I carried high. A boy! one neighbor predicted. I was glowing. Definitely a boy, declared Aunt Ruth. You NEVER contradicted Aunt Ruth, and so I began thinking up boy names. As the weeks progressed and the bump turned into a bulge and then a behemoth, it felt like my abdomen had been invaded by rock ’em sock ’em robots. Boy, definitely boy, said a co-worker whose wife’s second cousin had three sons and who swore each one behaved as if her uterus were Madison Square Gardens boxing ring.

As the eldest of three sisters and the daughter of one of three sisters, boys never registered for much of my youth. They were pretty much an alien species until sixth grade when I developed a huge crush on Edward Lamb. What if my intuition, the neighbor, Aunt Ruth and that second cousin who named her sons Evander, Sonny and Tyson were right? What would it be like to raise a son?

I could have never imagined over those nine months the myriad of unexpected delights that awaited me—the thrill of watching utter physical abandon as my son raced across fields, his childhood obsession with tools, his lifelong passion for cars, a spur-of-the-moment jump into a lake to dog paddle with a Labrador Retriever.

There was the nightly heart-brimming joy of peeking into his room to watch him sleep, and the pride of watching him graduate from high school and then college. There was the frantic trip to the emergency room to stitch up the cut to his inner cheek when he decided to play trampoline on the toilet seat. There were dandelion bouquets, endless readings of Richard Scarry books, and a Mother’s Day poem a few years back whose pages I bound within beautiful paper and keep by my bedside. There was also that tumultuous fifteenth year when querulous aliens possessed his body. They departed as swiftly as they arrived, returning to us the familiar kind, thoughtful, funny, creative son who suddenly needed a razor and had an unending affinity for Polo aftershave.
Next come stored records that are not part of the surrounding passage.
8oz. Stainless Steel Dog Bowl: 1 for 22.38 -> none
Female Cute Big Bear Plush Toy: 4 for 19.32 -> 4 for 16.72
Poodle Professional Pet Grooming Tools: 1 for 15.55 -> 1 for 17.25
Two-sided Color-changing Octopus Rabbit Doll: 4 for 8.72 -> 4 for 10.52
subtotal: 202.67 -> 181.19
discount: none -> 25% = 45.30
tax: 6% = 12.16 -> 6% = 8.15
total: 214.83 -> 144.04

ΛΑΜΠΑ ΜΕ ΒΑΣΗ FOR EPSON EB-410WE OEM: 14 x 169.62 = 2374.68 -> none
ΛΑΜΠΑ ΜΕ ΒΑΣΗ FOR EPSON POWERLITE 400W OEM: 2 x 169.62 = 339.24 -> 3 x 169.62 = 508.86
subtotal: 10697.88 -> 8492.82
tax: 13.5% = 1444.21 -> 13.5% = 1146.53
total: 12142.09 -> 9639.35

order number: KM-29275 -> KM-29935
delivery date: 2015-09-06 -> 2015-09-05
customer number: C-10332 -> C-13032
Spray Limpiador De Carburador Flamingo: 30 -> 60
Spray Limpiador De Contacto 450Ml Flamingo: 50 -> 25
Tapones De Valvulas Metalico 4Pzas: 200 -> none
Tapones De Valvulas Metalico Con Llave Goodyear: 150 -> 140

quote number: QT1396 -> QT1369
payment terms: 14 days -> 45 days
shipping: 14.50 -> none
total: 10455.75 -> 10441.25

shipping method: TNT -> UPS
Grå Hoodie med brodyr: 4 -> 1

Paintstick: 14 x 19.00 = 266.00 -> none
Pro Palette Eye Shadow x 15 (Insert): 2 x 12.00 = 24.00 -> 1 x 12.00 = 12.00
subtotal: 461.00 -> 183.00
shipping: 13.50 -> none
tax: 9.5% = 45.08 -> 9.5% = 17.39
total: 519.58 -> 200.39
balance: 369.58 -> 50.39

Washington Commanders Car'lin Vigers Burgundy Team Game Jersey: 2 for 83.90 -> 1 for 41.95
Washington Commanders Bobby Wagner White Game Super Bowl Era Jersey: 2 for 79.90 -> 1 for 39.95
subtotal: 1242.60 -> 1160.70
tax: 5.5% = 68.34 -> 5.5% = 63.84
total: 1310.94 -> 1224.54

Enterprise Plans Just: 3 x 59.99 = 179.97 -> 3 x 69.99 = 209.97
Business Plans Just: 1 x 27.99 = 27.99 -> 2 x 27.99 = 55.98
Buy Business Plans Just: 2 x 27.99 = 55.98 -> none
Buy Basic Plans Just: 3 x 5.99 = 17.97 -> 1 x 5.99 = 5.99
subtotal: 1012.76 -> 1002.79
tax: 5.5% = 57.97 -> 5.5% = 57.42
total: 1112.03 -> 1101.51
My boy has a big birthday coming up soon. Aunt Ruth and the others never told me about the singular sweetness of boys and a mother’s astonishment at their manliness. How did such a big man come from me? I have watched my son triumph in achievement, and grieve as some dreams were set aside.  He has never allowed the former to swell his head nor the latter to curtail his future. My hopes for him expand to include his sweet and beautiful wife. And a baby bump one day?

My boy has a big birthday coming up, and so I wish for him the realization of all his dreams and more. May he be blessed with health and long life, with laughter and good deeds. May he come to know the joy of parenthood and to remember, should aliens ever possess his teen-aged children, they will depart as swiftly as they arrived.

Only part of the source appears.